Sim e é o que me interessa. Porém, hoje eu acho que é cada vez menos. A literatura é cada vez mais uma literatura de empoderamento, por exemplo. Uma literatura confortável, em todos os níveis, é uma literatura da confirmação. E tem a ver muito com a leitura na internet. Ao longo do tempo, sem perceber, começamos a ter uma relação com o mundo que é uma relação que não admite contradição, que não admite desconforto. O próprio algoritmo proporciona isso. Você fica naquela bolha e ele te entrega só aquilo que você quer pensar, não te entrega nenhum pensamento diferente.

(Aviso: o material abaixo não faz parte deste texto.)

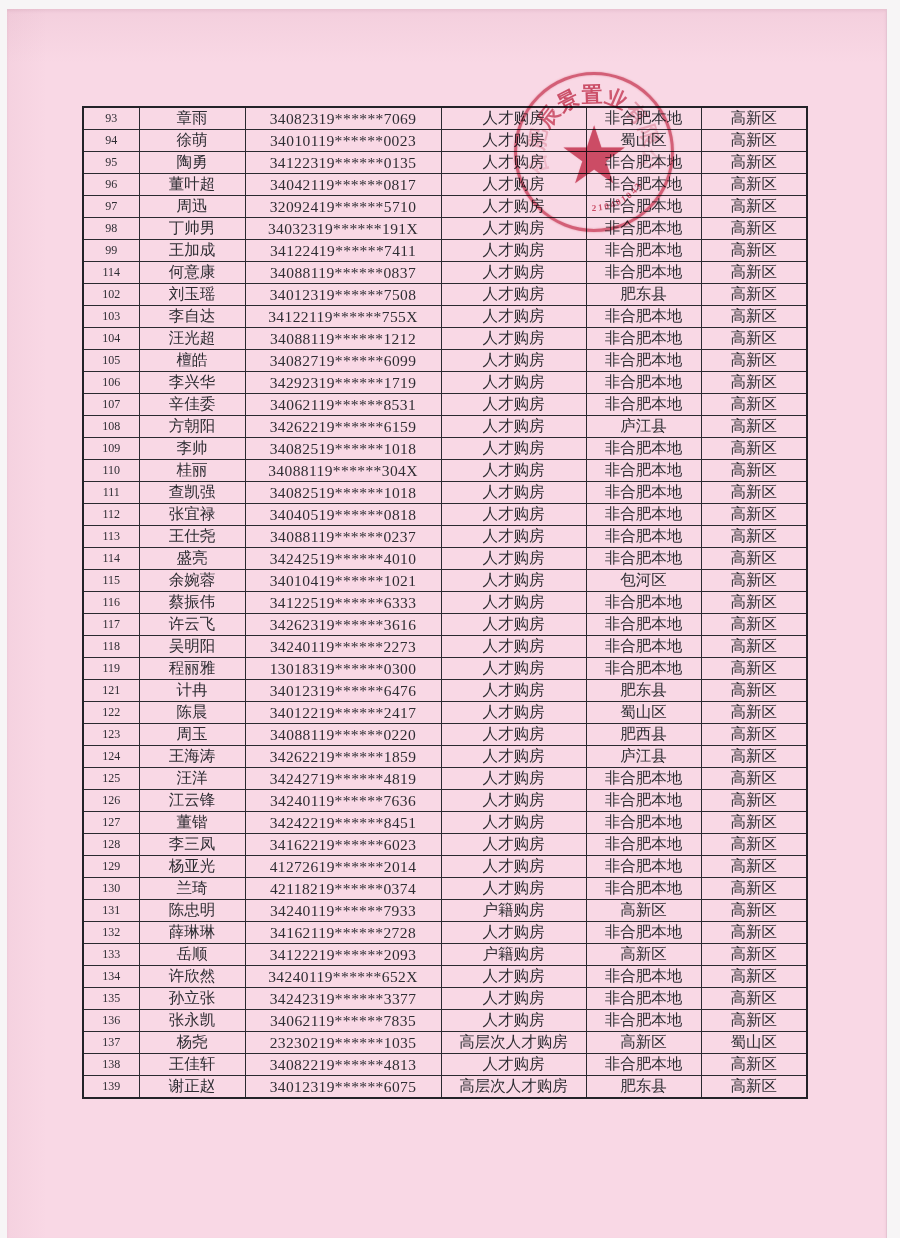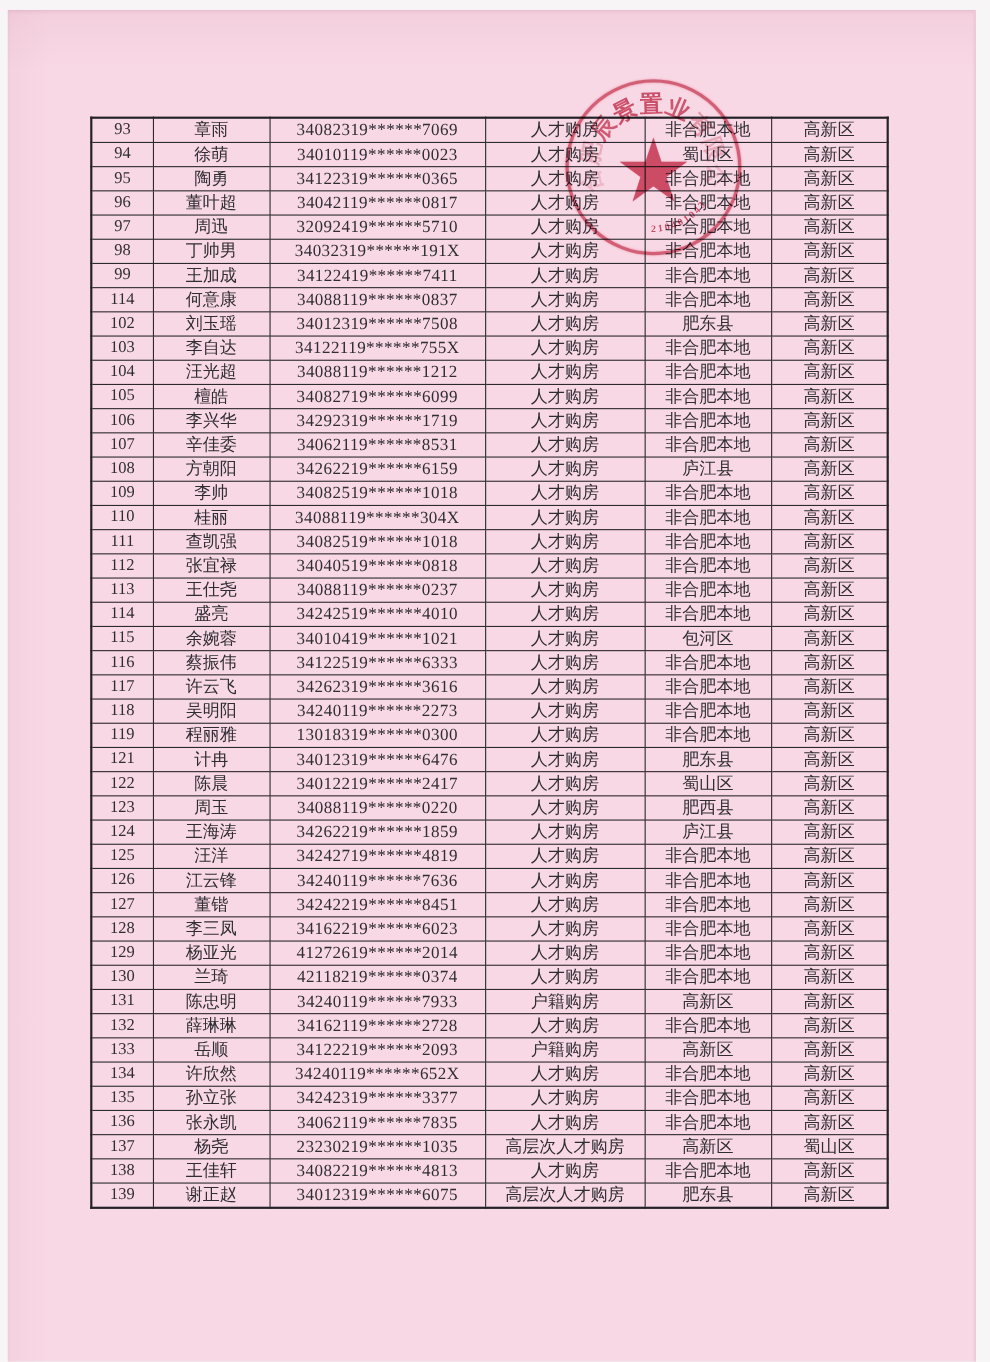--- a/index.html
+++ b/index.html
@@ -30,7 +30,7 @@
     font-size:15.5px;color:#2e2d33;
     white-space:nowrap;overflow:hidden;
   }
-  .doc-table td.c-no{font-size:15px;}
+  .doc-table td.c-no{font-size:12px;}
   .doc-table td.c-id{letter-spacing:0.4px;}
   .doc-table{border:2px solid #232228;}
   

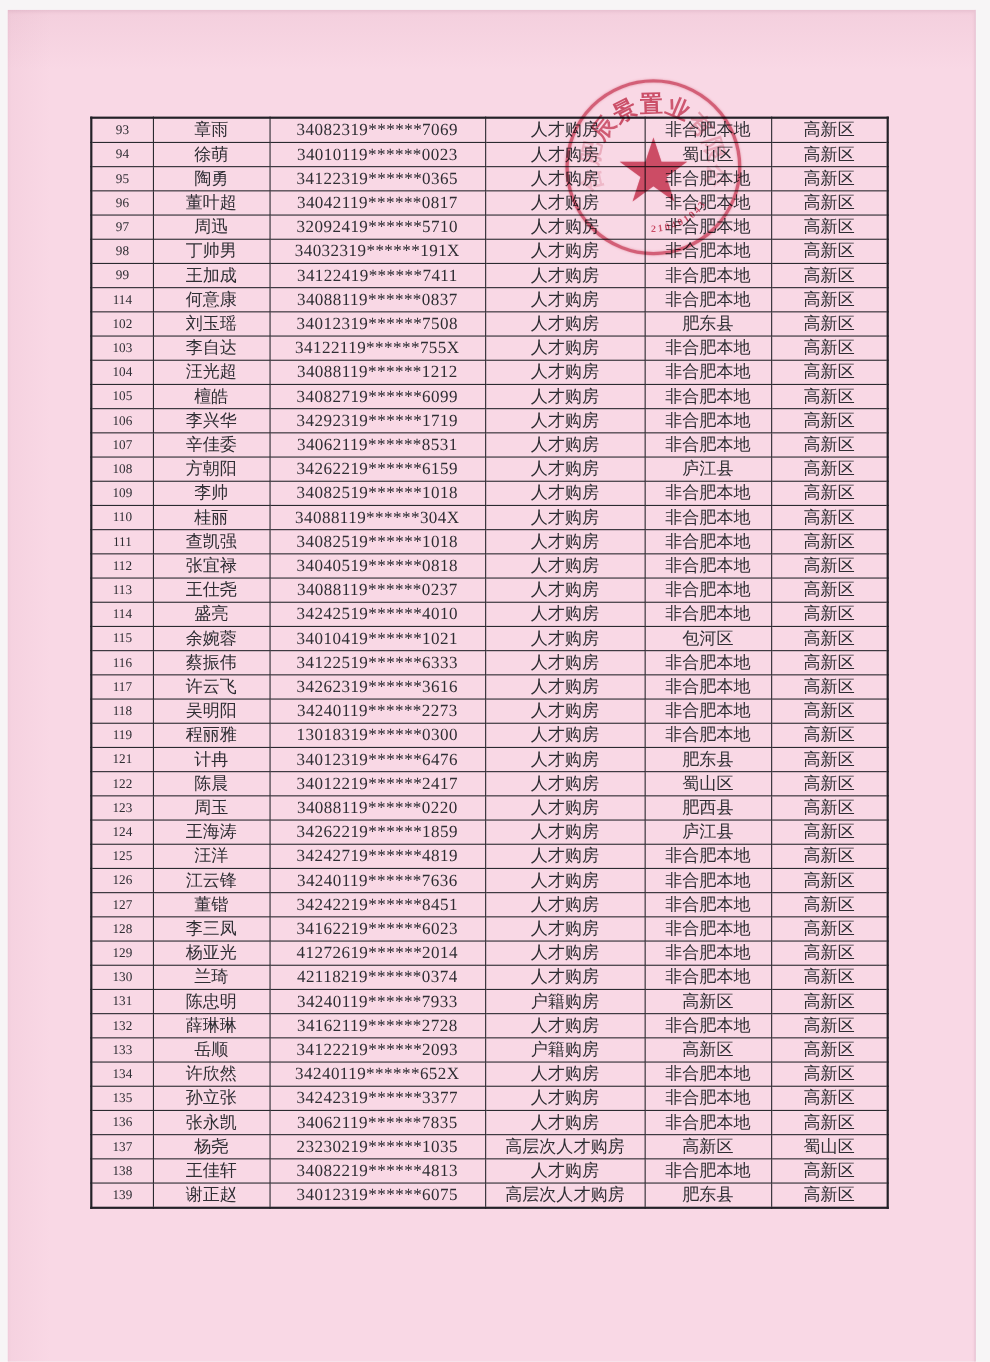--- a/index.html
+++ b/index.html
@@ -98,7 +98,7 @@
           <tr>
             <td class="c-no">95</td>
             <td class="c-name">陶勇</td>
-            <td class="c-id">34122319******0365</td>
+            <td class="c-id">34122319******0135</td>
             <td class="c-type">人才购房</td>
             <td class="c-hukou">非合肥本地</td>
             <td class="c-district">高新区</td>

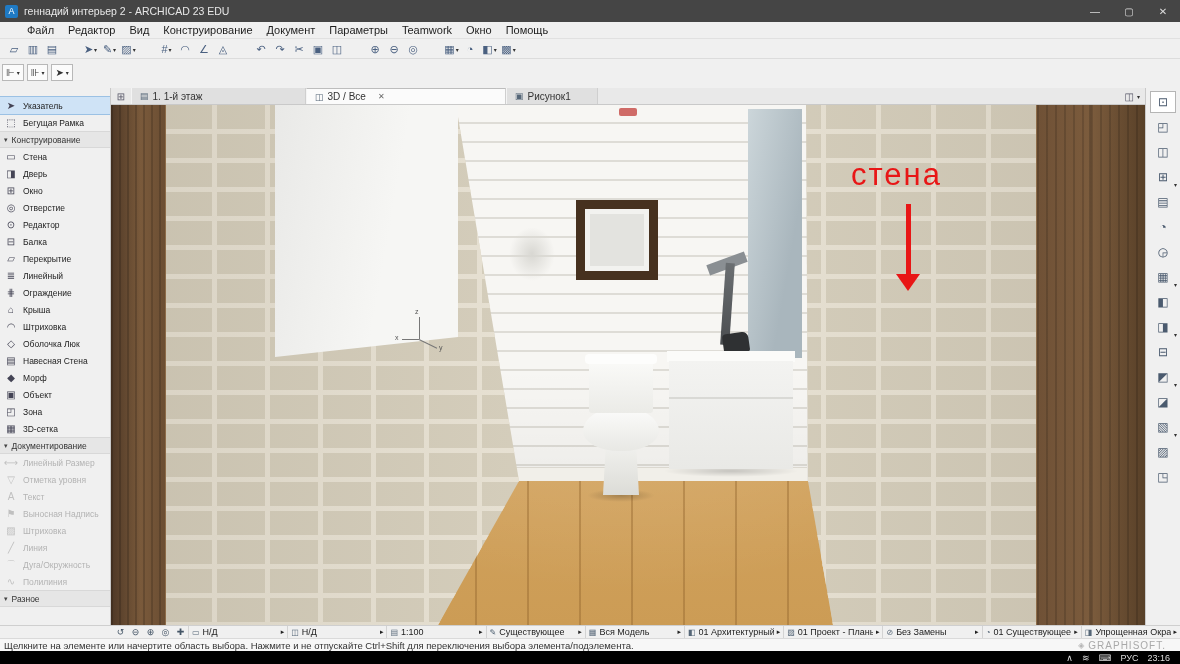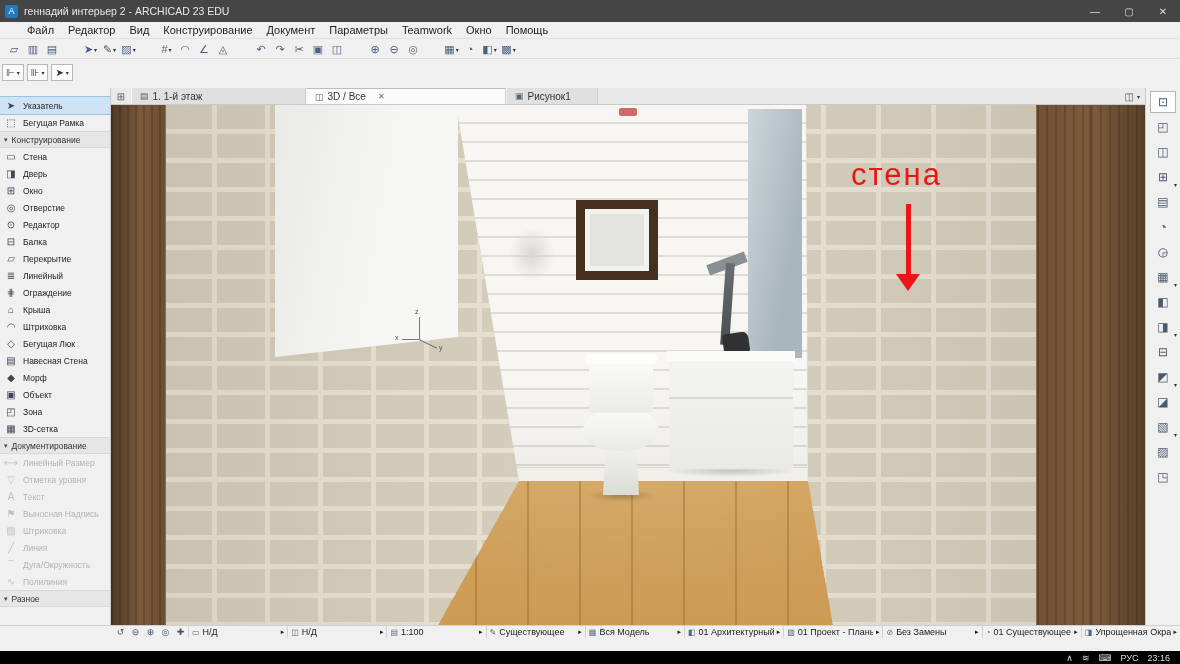--- a/index.html
+++ b/index.html
@@ -475,7 +475,7 @@
 
         <div class="tb-item">
           <span class="tb-ico">◇</span>
-          <span>Бегущая Люк</span>
+          <span>Оболочка Люк</span>
         </div>
 
         <div class="tb-item">

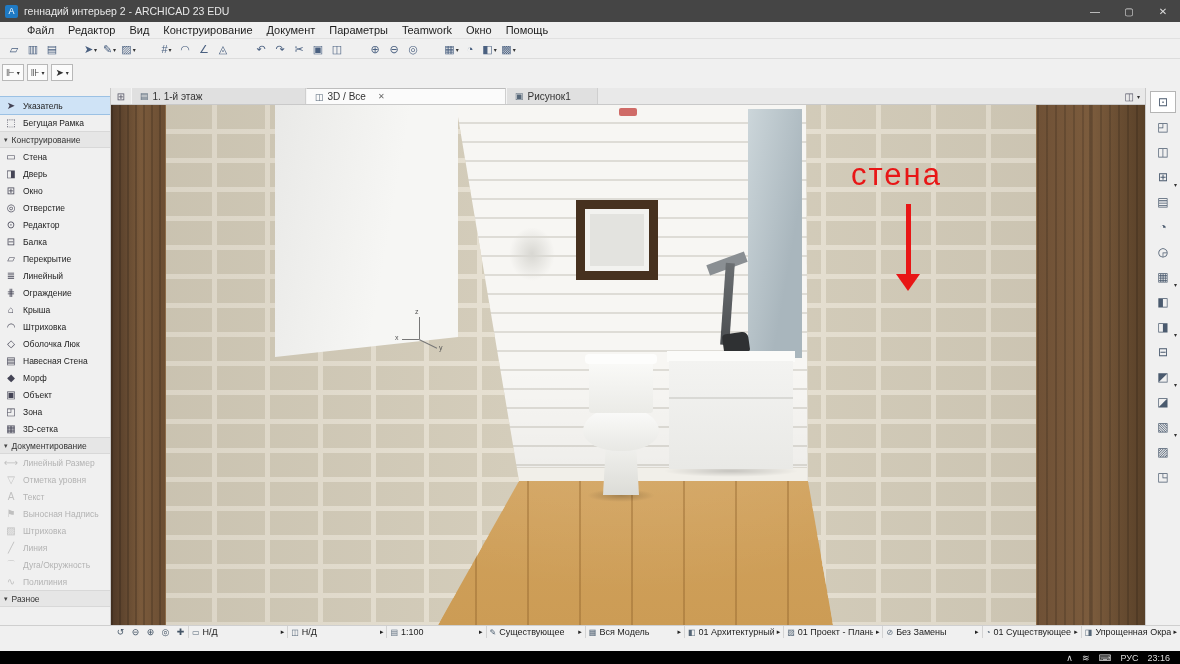--- a/index.html
+++ b/index.html
@@ -753,6 +753,13 @@
       </span>
   </div>
 
+  <div class="hintbar">
+    <span class="hint-text">Щелкните на элементе или начертите область выбора. Нажмите и не отпускайте Ctrl+Shift для переключения выбора элемента/подэлемента.</span>
+    <span class="brand">
+      <span class="b-ico">◈</span>
+      <span>GRAPHISOFT.</span>
+    </span>
+  </div>
 
   <div class="taskbar">
     <span class="tray-item">∧</span>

E é um suicídio, porque na verdade, intelectualmente, é um empobrecimento incrível, você passa a ver um mundo que é um mundo bidimensional. Essa é uma questão política que me interessa muito. E agora com a coisa da inteligência artificial, é muito interessante, porque se o ser humano abre mão das contradições e do real, do que é insuportável, do que é, de fato, o outro, que é aquilo que você não quer ver, se é que há uma guerra ali entre a inteligência artificial e o ser humano, ela está perdida, porque a única chance que você tem é entender que tem um desconhecido, que tem um mistério no mundo, que tem alguma coisa que te escapa. Porque a gente vai morrer, a morte é uma delas.

Sobre um dos assuntos centrais do livro, que é a ditadura, como é que você analisa a ótica da ditadura hoje no Brasil diante de tantos acontecimentos recentes na nossa história política?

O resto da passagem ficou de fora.